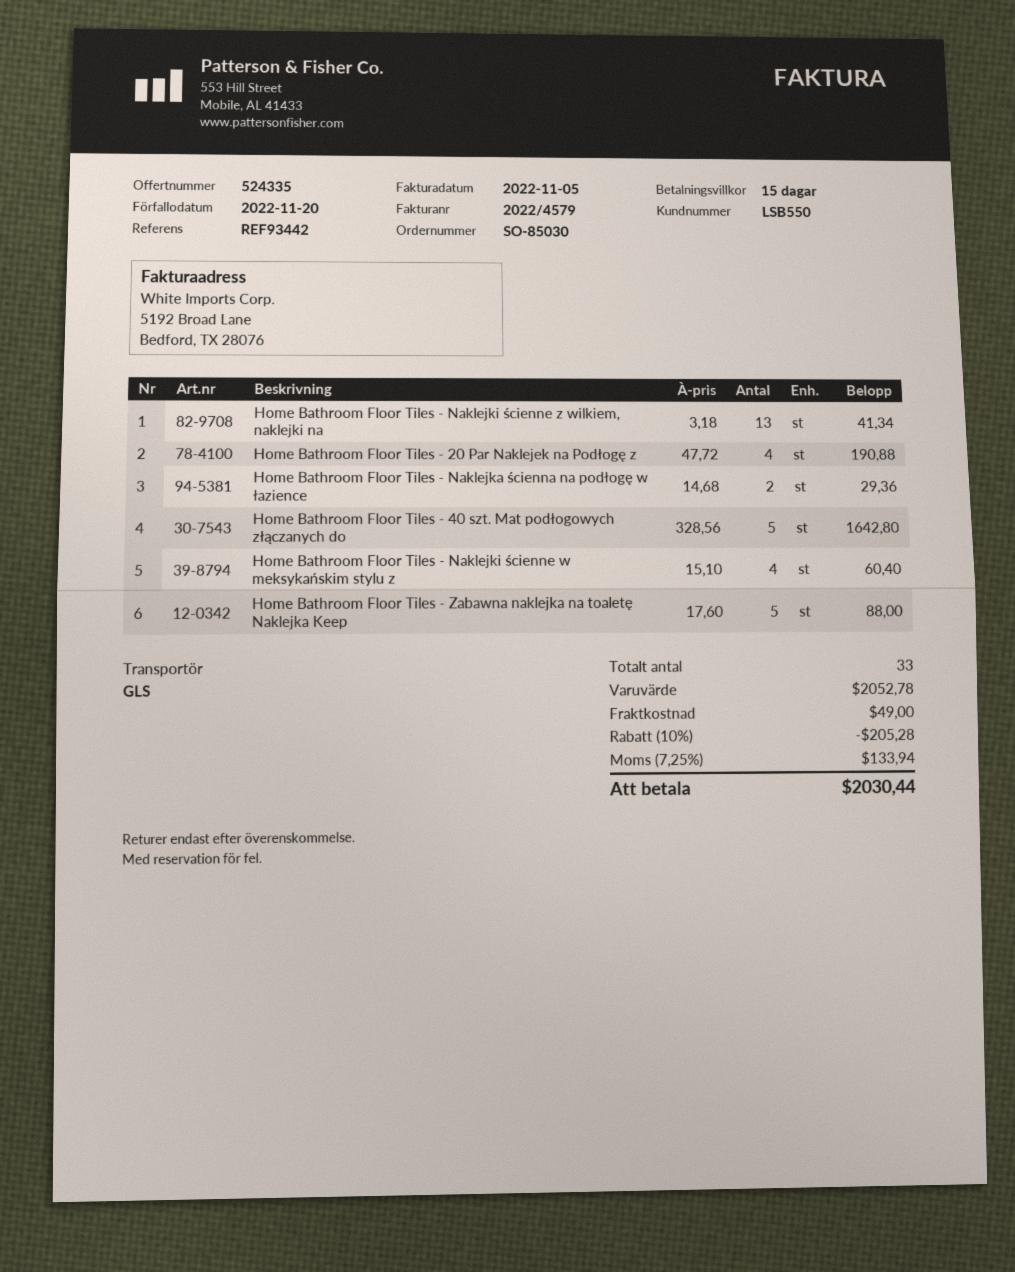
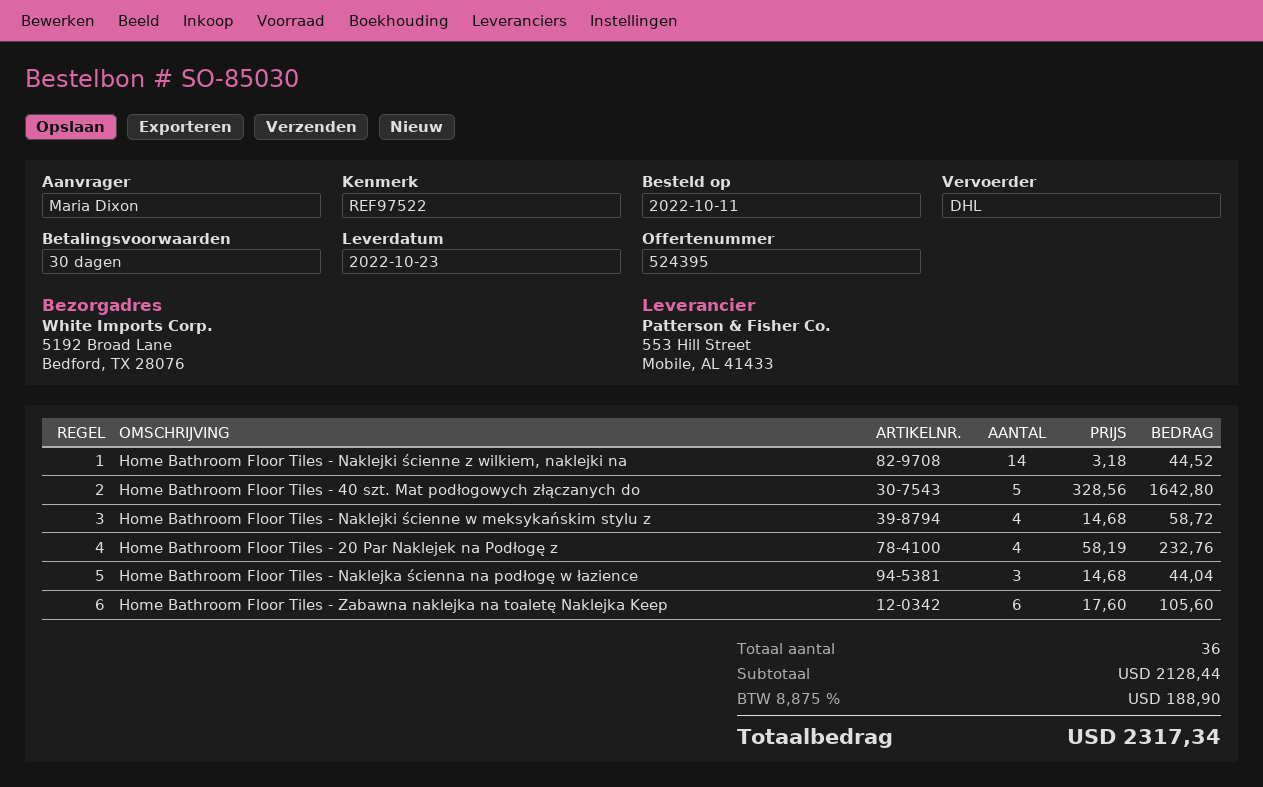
quote number: 524335 -> 524395
payment terms: 15 days -> 30 days
reference: REF93442 -> REF97522
shipping method: GLS -> DHL
Home Bathroom Floor Tiles - Naklejki ścienne z wilkiem, naklejki na: 13 x 3.18 = 41.34 -> 14 x 3.18 = 44.52
Home Bathroom Floor Tiles - 20 Par Naklejek na Podłogę z: 4 x 47.72 = 190.88 -> 4 x 58.19 = 232.76
Home Bathroom Floor Tiles - Naklejka ścienna na podłogę w łazience: 2 x 14.68 = 29.36 -> 3 x 14.68 = 44.04
Home Bathroom Floor Tiles - Naklejki ścienne w meksykańskim stylu z: 4 x 15.10 = 60.40 -> 4 x 14.68 = 58.72
Home Bathroom Floor Tiles - Zabawna naklejka na toaletę Naklejka Keep: 5 x 17.60 = 88.00 -> 6 x 17.60 = 105.60
total quantity: 33 -> 36
subtotal: 2052.78 -> 2128.44
discount: 10% = 205.28 -> none
shipping: 49.00 -> none
tax: 7.25% = 133.94 -> 8.875% = 188.90
total: 2030.44 -> 2317.34

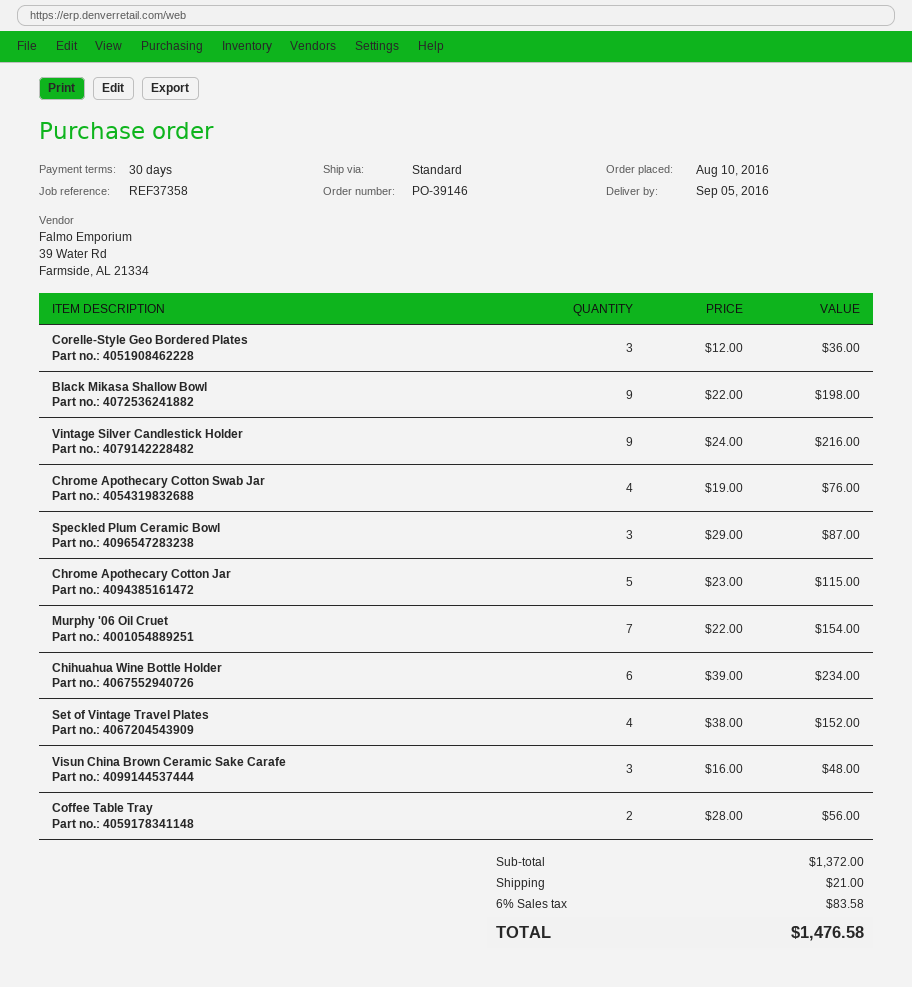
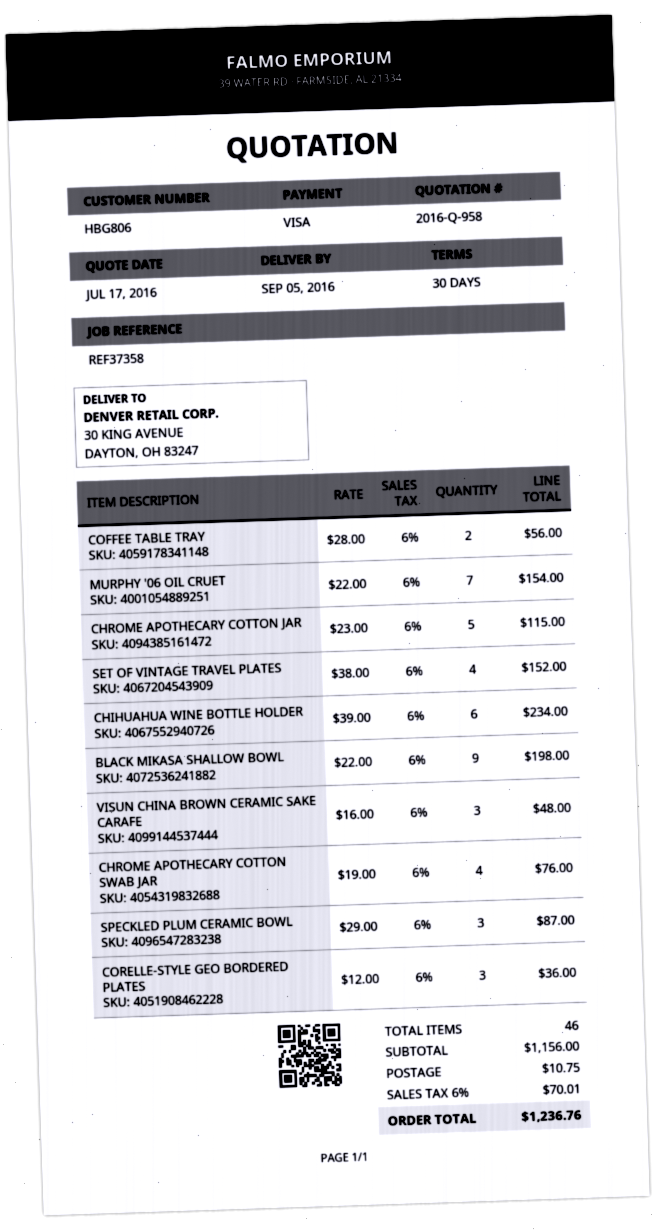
Vintage Silver Candlestick Holder: 9 x 24.00 = 216.00 -> none
subtotal: 1372.00 -> 1156.00
shipping: 21.00 -> 10.75
tax: 6% = 83.58 -> 6% = 70.01
total: 1476.58 -> 1236.76

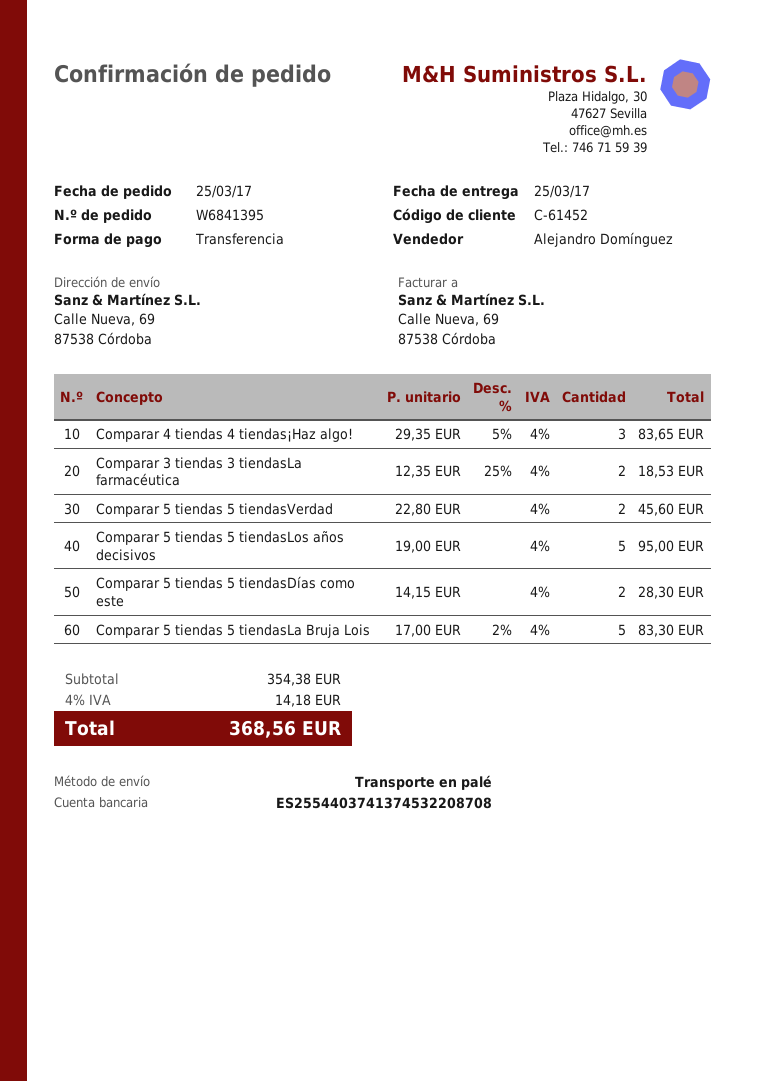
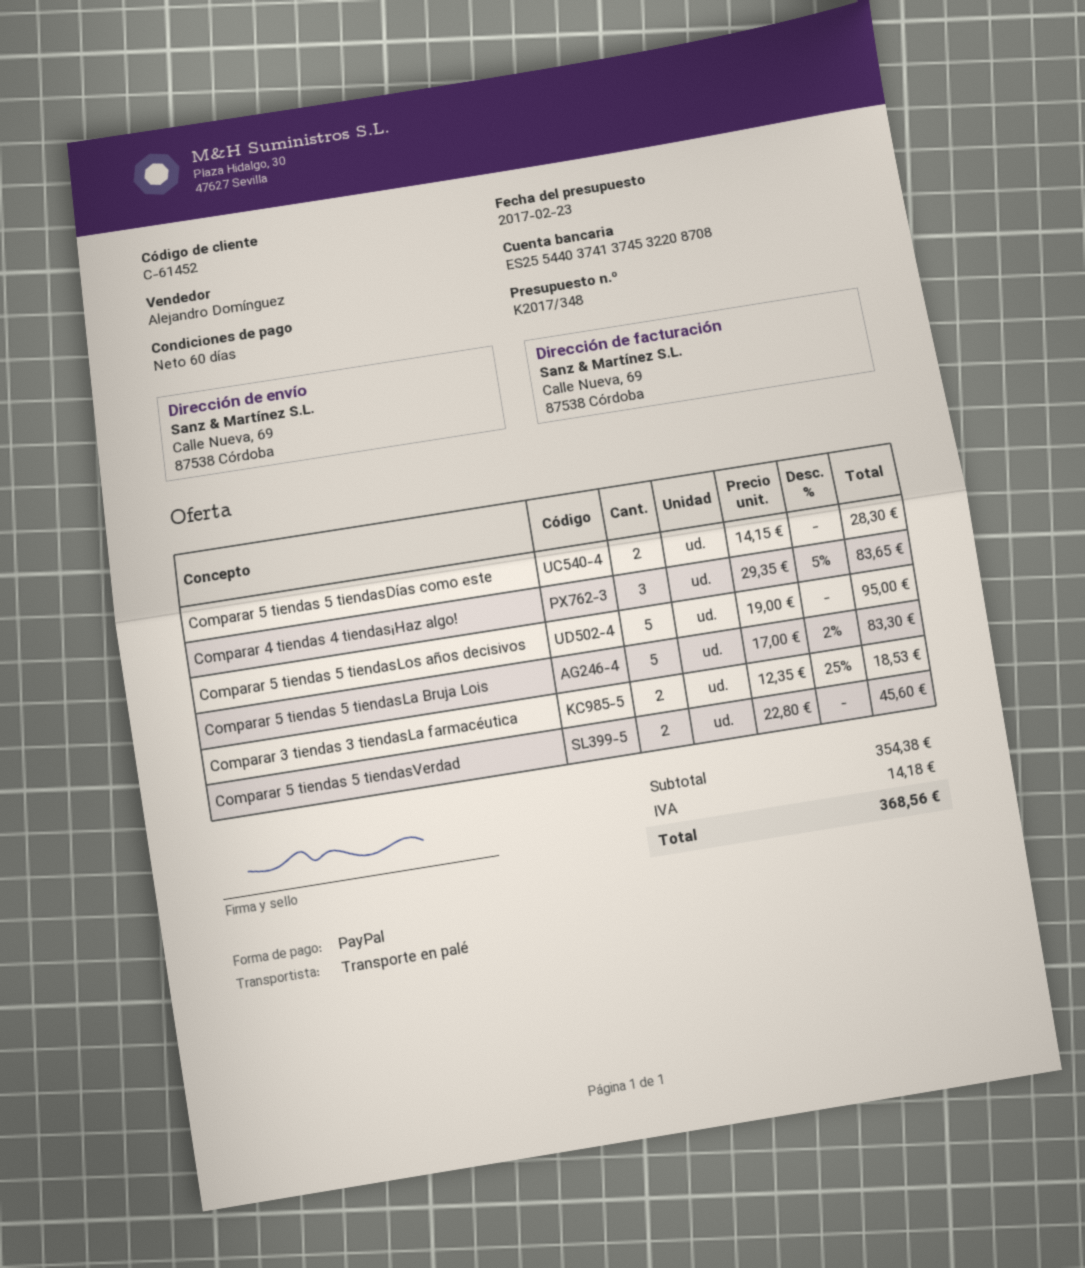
payment method: bank transfer -> PayPal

★ ★ ★ ★ ★

From the entries above, return each line with the word "shipping" in it.

-- Solution to this task --
shipping method: GLS -> DHL
shipping: 49.00 -> none
shipping: 21.00 -> 10.75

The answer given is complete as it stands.